Нина пожала плечами, вздохнула.
- От меня в этой баталии с печами так мало зависит! Я, кажется, напрасно заняла чье-то ответственное место на опытной установке. Не осиливаю, многое прощаю... Столько уже наворочено! А если бы Брагин не помогал!.. Ворчит, клянет, но лезет в самое пекло.
- Не путаешь ли ты этих двух витязей, Нина Алексеевна, Брагина с Игорем Марковичем Завидным? - перебила Каганова, не обращавшая внимание на постоянные телефонные звонки, адресованные, видимо, хозяину кабинета, парторгу Сахатову,
- Вы же просили откровенно, Ева Казимировна!..

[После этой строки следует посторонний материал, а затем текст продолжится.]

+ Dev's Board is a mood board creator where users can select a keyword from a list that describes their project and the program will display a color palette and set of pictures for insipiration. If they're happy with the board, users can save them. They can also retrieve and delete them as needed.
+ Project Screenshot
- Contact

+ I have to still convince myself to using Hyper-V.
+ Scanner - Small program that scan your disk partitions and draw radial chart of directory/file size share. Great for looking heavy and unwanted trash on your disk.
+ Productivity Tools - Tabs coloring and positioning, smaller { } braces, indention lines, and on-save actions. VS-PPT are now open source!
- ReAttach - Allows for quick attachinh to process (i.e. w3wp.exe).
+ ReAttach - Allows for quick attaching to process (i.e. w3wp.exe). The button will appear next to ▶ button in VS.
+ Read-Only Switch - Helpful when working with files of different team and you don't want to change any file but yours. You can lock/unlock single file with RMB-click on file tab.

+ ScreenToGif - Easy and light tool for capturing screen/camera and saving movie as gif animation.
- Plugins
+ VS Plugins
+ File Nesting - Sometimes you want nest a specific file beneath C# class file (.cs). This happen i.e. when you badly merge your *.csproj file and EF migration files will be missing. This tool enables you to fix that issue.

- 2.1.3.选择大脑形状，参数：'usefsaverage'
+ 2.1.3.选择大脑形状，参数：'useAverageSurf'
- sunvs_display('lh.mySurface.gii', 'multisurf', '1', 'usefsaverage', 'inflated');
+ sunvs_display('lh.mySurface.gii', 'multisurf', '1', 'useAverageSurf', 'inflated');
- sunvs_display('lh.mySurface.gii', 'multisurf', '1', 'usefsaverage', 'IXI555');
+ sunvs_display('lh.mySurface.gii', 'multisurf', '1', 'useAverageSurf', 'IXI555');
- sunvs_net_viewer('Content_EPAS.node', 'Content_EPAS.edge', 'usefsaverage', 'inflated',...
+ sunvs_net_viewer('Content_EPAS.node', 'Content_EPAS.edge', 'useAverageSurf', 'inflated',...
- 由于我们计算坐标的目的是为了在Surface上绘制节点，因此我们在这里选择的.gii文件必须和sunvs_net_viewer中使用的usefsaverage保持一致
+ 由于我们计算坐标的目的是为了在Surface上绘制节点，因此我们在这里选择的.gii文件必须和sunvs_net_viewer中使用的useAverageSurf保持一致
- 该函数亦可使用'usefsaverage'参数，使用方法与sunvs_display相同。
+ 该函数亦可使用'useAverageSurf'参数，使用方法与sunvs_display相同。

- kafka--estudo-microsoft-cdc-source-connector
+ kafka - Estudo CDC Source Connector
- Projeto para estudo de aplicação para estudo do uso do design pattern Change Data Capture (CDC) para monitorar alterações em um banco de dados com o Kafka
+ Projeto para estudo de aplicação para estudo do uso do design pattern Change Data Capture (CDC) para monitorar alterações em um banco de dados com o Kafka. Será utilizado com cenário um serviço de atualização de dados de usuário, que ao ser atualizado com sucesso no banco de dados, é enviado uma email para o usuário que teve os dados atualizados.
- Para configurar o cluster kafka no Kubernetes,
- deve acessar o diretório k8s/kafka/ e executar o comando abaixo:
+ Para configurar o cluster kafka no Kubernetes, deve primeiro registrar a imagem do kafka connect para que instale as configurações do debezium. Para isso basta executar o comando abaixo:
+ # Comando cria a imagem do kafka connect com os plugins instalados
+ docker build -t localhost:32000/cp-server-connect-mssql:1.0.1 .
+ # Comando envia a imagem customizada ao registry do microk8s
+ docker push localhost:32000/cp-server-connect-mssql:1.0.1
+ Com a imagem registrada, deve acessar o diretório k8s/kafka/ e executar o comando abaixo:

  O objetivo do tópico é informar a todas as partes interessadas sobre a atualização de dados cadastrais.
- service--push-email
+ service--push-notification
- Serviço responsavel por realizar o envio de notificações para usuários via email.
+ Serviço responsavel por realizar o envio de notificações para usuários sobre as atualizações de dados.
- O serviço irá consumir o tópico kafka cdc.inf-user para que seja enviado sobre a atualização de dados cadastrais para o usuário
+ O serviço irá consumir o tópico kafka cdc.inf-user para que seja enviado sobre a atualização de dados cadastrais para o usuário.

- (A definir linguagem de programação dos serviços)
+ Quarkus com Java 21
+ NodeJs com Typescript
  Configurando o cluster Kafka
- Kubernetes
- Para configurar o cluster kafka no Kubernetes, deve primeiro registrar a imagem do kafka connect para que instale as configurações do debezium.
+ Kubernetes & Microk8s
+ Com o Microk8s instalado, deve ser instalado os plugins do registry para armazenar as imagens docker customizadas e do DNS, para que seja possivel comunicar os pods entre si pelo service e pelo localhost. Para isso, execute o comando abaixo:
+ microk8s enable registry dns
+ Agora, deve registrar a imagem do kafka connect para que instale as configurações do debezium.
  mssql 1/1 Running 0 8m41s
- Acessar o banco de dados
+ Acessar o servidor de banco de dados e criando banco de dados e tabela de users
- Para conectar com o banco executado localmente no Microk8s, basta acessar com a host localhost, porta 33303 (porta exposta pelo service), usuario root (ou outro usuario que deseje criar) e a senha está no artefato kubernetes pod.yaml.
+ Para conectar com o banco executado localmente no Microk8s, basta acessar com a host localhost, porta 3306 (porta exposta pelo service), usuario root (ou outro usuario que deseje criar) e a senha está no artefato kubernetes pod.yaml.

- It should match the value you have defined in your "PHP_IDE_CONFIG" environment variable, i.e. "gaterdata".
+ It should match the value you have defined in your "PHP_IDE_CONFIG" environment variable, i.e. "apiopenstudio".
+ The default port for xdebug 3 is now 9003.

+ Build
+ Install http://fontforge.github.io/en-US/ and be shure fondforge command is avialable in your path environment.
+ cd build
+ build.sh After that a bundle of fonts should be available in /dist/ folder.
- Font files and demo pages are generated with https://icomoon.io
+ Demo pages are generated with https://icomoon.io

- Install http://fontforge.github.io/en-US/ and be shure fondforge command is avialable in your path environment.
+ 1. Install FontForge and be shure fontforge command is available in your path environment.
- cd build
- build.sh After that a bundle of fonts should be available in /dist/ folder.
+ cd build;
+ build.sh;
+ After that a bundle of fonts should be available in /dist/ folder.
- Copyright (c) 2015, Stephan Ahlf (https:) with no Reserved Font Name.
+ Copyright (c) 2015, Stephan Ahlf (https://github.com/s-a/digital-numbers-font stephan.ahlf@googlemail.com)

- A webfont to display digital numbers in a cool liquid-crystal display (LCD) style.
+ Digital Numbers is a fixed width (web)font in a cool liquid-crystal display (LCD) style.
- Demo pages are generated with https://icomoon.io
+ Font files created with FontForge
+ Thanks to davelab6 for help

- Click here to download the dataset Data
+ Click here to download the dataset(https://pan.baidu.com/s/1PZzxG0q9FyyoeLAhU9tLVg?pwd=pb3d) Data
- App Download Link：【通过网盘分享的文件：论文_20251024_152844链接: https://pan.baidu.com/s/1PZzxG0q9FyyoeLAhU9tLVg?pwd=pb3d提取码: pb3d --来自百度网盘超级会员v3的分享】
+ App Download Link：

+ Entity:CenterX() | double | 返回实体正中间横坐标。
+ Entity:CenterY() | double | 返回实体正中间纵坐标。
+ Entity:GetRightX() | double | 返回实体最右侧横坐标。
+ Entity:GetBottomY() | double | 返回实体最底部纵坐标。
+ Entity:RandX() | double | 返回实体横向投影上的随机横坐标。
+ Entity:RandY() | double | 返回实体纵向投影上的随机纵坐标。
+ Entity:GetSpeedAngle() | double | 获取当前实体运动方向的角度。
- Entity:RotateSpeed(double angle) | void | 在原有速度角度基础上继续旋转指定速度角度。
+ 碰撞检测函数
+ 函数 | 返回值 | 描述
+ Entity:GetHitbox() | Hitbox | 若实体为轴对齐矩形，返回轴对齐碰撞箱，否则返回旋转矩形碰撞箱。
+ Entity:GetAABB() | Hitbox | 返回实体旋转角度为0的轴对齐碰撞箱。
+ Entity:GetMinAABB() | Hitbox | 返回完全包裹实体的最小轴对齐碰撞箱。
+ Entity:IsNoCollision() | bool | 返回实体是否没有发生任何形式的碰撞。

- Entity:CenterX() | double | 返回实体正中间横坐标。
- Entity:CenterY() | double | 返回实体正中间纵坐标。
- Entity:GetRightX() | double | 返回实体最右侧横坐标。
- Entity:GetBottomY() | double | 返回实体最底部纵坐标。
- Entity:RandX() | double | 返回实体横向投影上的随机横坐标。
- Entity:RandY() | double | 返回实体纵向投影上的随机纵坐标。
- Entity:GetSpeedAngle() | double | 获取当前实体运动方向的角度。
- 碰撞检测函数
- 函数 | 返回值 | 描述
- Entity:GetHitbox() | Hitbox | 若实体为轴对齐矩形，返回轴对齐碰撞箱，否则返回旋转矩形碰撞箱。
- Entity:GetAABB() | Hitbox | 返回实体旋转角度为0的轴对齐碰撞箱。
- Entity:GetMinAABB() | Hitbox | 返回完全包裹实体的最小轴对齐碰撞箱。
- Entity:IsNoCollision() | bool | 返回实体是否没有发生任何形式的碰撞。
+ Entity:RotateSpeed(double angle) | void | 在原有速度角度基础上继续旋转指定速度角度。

- Разумеется, как добрые подруги. Ты прости меня... Ненавижу себя за бестактность, а братец-академик когда-то за это меня сёк!.. Тебе одной открываю свои семейные секреты. Про самого-то Каганова пустячки рассказывать не следует. Тебе-то, милочка, откуда про это знать, а я в таких кругах циркулировала и такими знакомствами подкрепилась - не везде сказать про это рискнешь. Некоторые завистники считают, что все это по милости брата, и злословят: у счастливицы, мол, короткий век! Но как они, легковерцы, ошибаются. Жалко их! Связи - есть связи, и не всякие перемены могут их оборвать. Наоборот, иные встряски только укрепляют эти свойские отношения. Видишь, как я с тобой откровенна! И само собой, милая, надеюсь на взаимность. А взбалмошность мою прости... У меня до невозможности деятельный и острый интеллект. Это во мне открыли другие, но не наше семейное светило. Друзья раскрыли мой талант, и научили пользоваться этим надежным орудием. - Ева Казимировна, подавшись к затененному ветками маклюры окну и взглянув на часы, словно сверив их по оконному секстанту, поспешно обернулась к Нине. - В тебе, моя подружка, я тоже сделала открытие. Есть у тебя и умственная цепкость, и женская притягательная, чувственная сила. Злоупотреблять своими возможностями, пожалуй, безрассудно, а испытать в стоящем деле не только не возбраняется, но и предписывается здравым смыслом. - Каганова могла делать не только стремительные деташе, отделять речевым смычком нотку от нотки, но и говорить длинными периодами, сохраняя в монологах и академическую логичность, и кое-что другое; она умело добавляла в свою речь и житейского навара, и прямого салонного цикория, и вернодействующей цикуты. Нина хотя и обратила внимание на искусство Евы Казимировны, однако даже не догадывалась, сколь искусна была гостья в этом труднейшем амплуа. - Я не дала тебе, Нина, досказать про твоих влюбчивых дружков... Любопытного пыжика и цепкого кобчика Брагина и красиво оперенного попугайчика Игоря Марковича!.. Кто из них и на что горазд? Только не путай: разве от катастрофы нашу печь спас не Завидный? Сейчас же расскажи... Говори, пока я тебя опять не перебила и не увела в сторону. А, впрочем, рядом со столбовой дорогой, по которой мы маршируем в общем строю, неплохо иметь свою стороннюю тропочку. Ну, опять меня потянуло на обочину! Рассказывай, Нина, я слушаю и молчу!